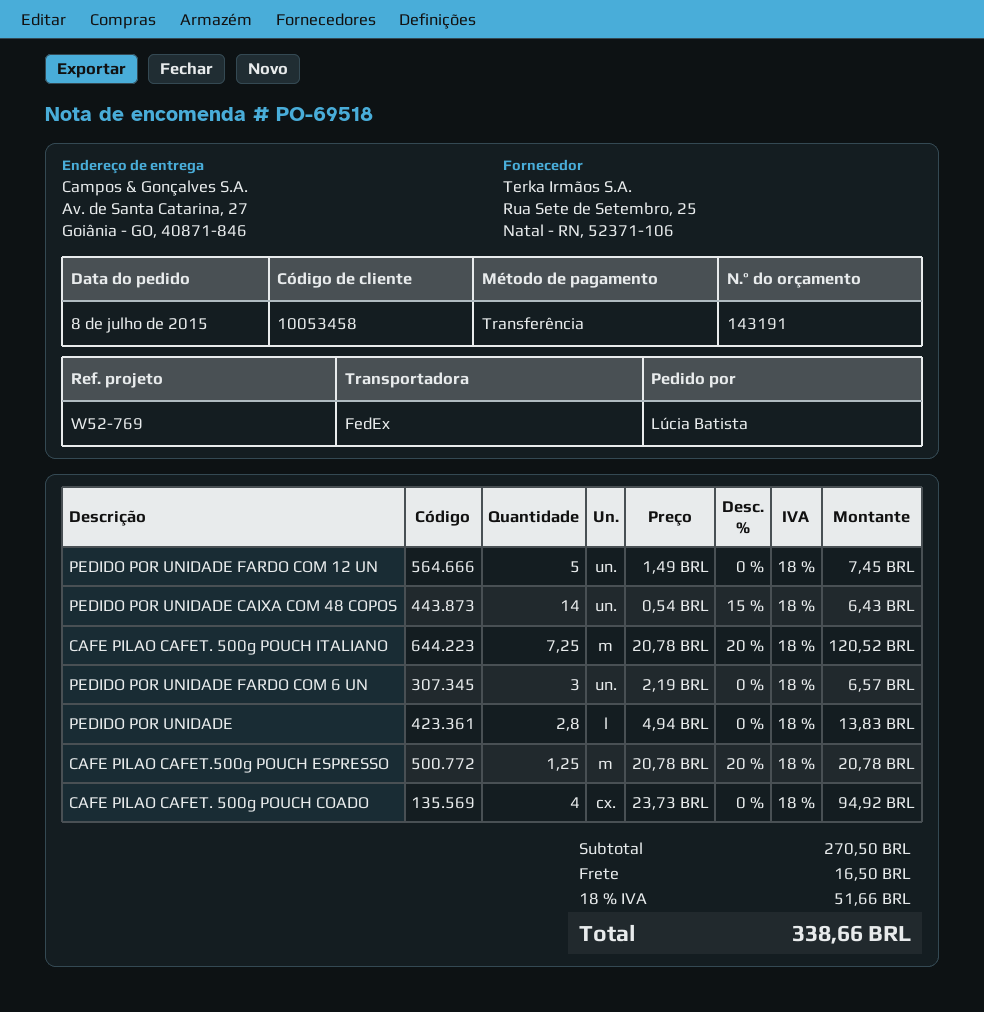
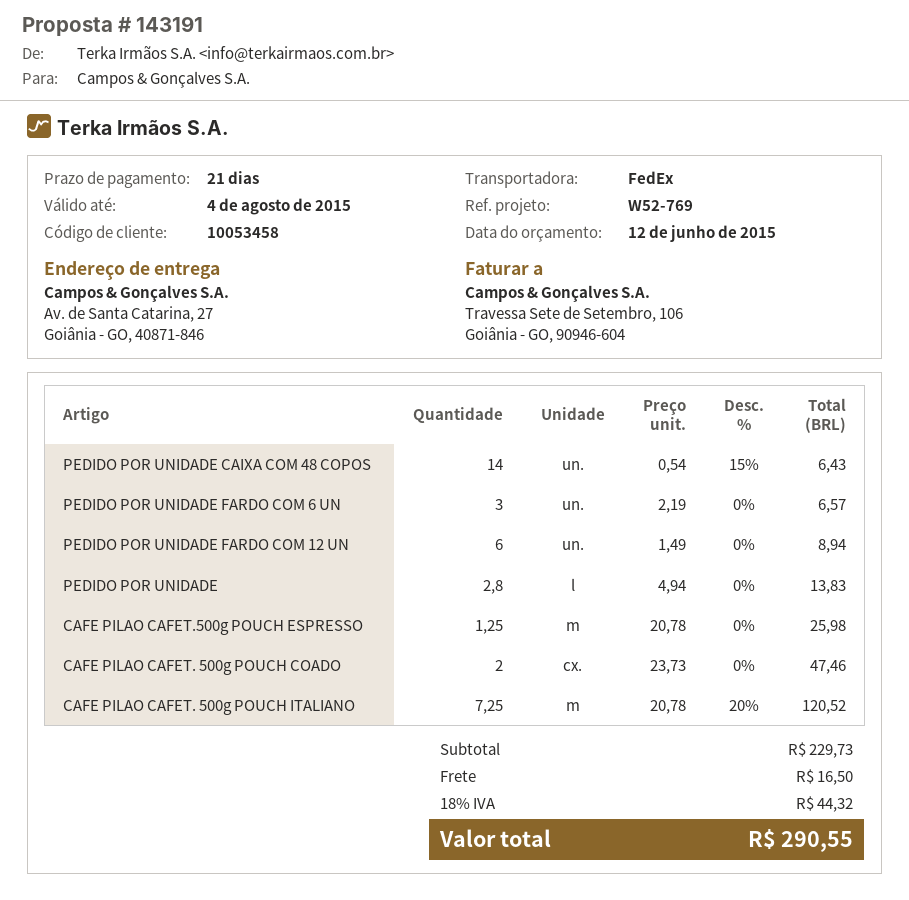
PEDIDO POR UNIDADE FARDO COM 12 UN: 5 x 1.49 = 7.45 -> 6 x 1.49 = 8.94
CAFE PILAO CAFET.500g POUCH ESPRESSO: 1.25 x 20.78 - 20% = 20.78 -> 1.25 x 20.78 = 25.98
CAFE PILAO CAFET. 500g POUCH COADO: 4 x 23.73 = 94.92 -> 2 x 23.73 = 47.46
subtotal: 270.50 -> 229.73
tax: 18% = 51.66 -> 18% = 44.32
total: 338.66 -> 290.55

---------------

Once the pictures are removed, return the entries exactly as they stand.

PEDIDO POR UNIDADE FARDO COM 12 UN: 5 x 1.49 = 7.45 -> 6 x 1.49 = 8.94
CAFE PILAO CAFET.500g POUCH ESPRESSO: 1.25 x 20.78 - 20% = 20.78 -> 1.25 x 20.78 = 25.98
CAFE PILAO CAFET. 500g POUCH COADO: 4 x 23.73 = 94.92 -> 2 x 23.73 = 47.46
subtotal: 270.50 -> 229.73
tax: 18% = 51.66 -> 18% = 44.32
total: 338.66 -> 290.55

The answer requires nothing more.